Treating Itchy Dog Ears at the Vet
If you find your home ministrations aren’t working and you need to take your dog to the vet, make sure you give them a thorough medical health history for your dog. They will want to know when the itching began, what has changed since you first noticed the itching, and any other symptoms your dog may be showing.
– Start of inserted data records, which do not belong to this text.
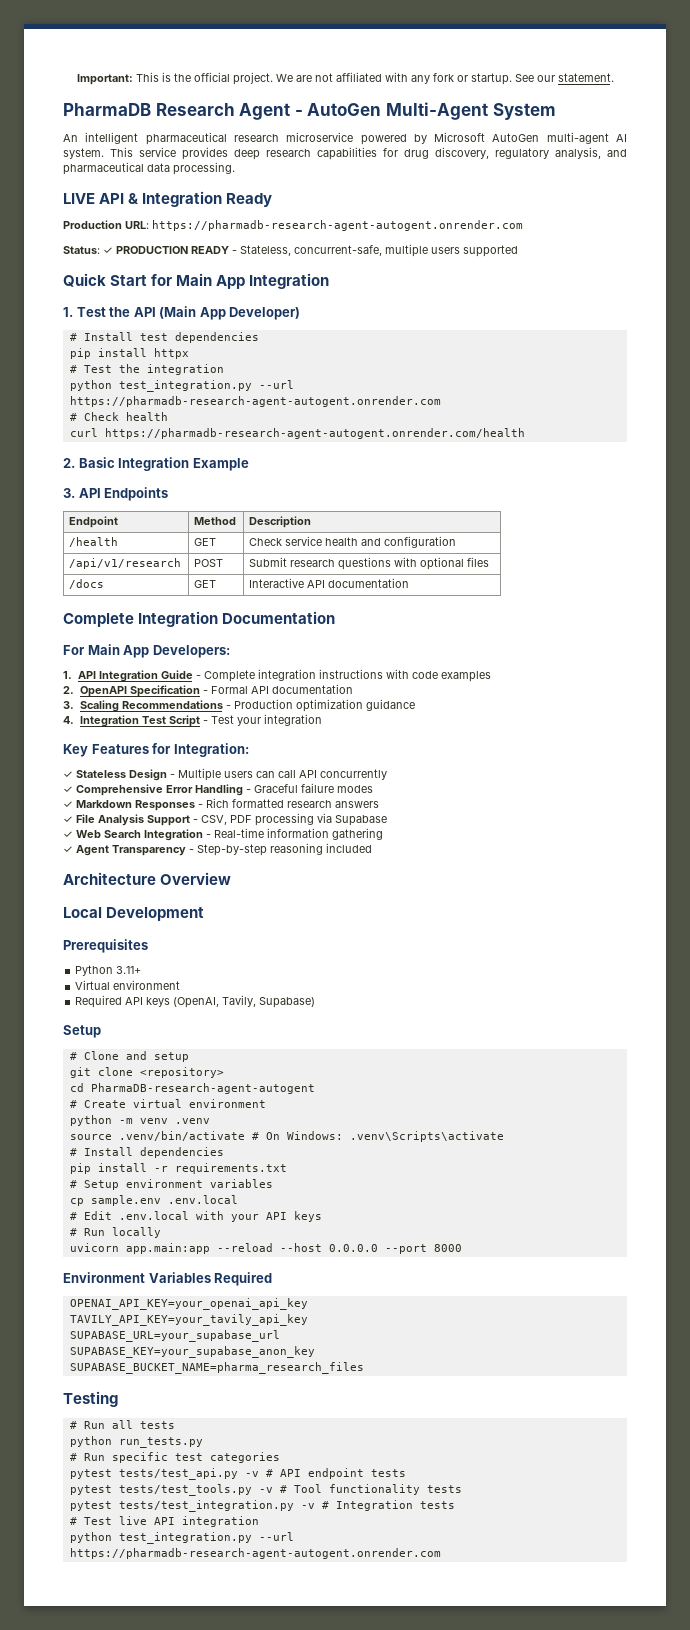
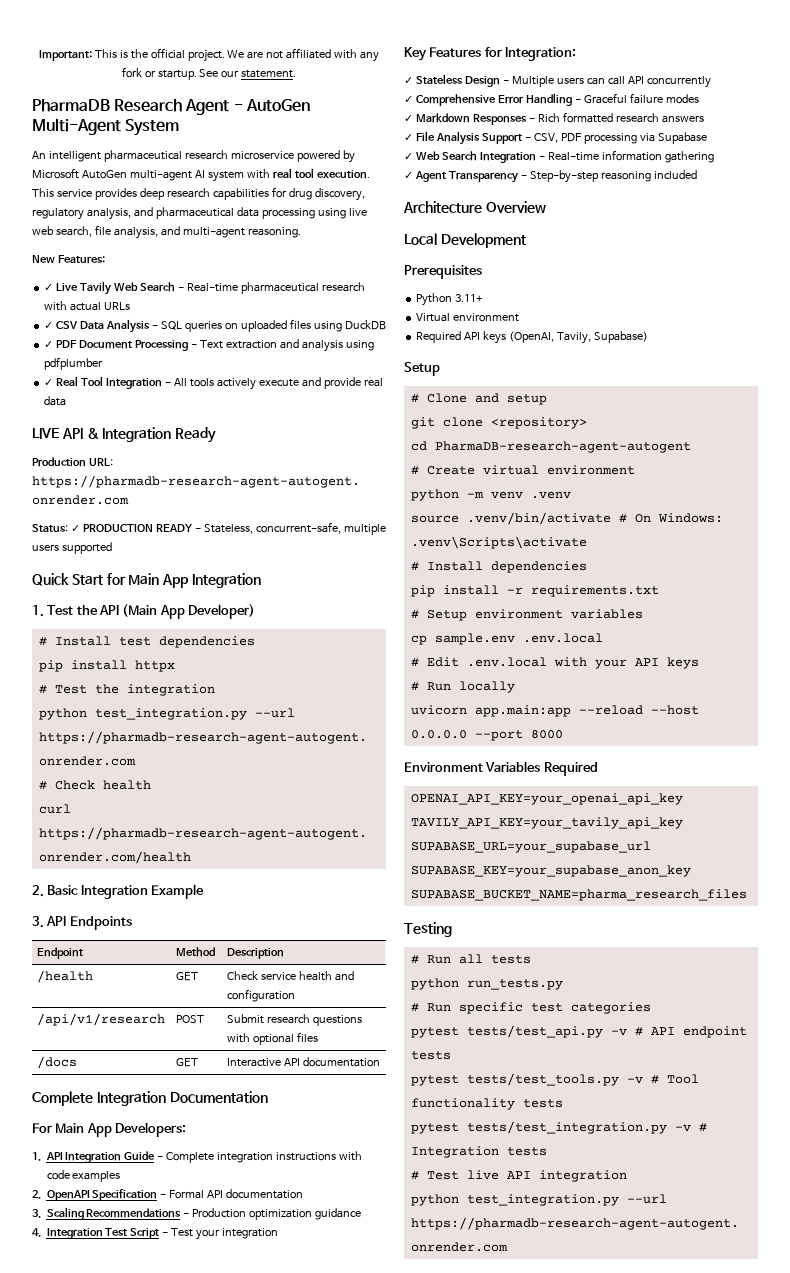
- An intelligent pharmaceutical research microservice powered by Microsoft AutoGen multi-agent AI system.
+ An intelligent pharmaceutical research microservice powered by Microsoft AutoGen multi-agent AI system with real tool execution.
- This service provides deep research capabilities for drug discovery, regulatory analysis, and pharmaceutical data processing.
+ This service provides deep research capabilities for drug discovery, regulatory analysis, and pharmaceutical data processing using live web search, file analysis, and multi-agent reasoning.
+ New Features:
+ ✓ Live Tavily Web Search - Real-time pharmaceutical research with actual URLs
+ ✓ CSV Data Analysis - SQL queries on uploaded files using DuckDB
+ ✓ PDF Document Processing - Text extraction and analysis using pdfplumber
+ ✓ Real Tool Integration - All tools actively execute and provide real data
You never know what might be related to his itching.
They will also want to know your normal home care routine for your dog’s ears and may want to know if you use any type of medications or treatments. A physical exam will also be necessary, not just of your dog’s ears but of his whole body. This is because itchy ears could be a symptom of something more systemic. If your dog’s ears are secreting any kind of discharge, your vet may want to analyze that as well and take cultures from it.
For a dog that is brought to a vet in severe pain due to a foreign body in the ear, anesthesia may become necessary so he can be comfortable before the vet removes the offending object. Putting your dog under will also allow the vet to clean your dog’s ears completely and remove any additional fluid or debris that could be contributing to your dog’s discomfort.
One thing to also keep in mind is if your dog has any sort of aural mass, like polyps or a tumor, a biopsy may be necessary. This is to make sure the tissue is not cancerous and to help determine the course of treatment.
If your vet suspects allergies may be the problem, a food elimination diet may be recommended in order to narrow down what might be causing your dog’s allergic reaction. In some cases, allergy tests may be ordered in an effort to determine environmental factors that could be causing your dog’s irritation.
Though there are several reasons a dog itches his ears, most of them are not too serious as long as they are addressed in a prompt manner. The key is paying attention to your dog’s behavior so that you recognize when something is off and can seek the appropriate treatment.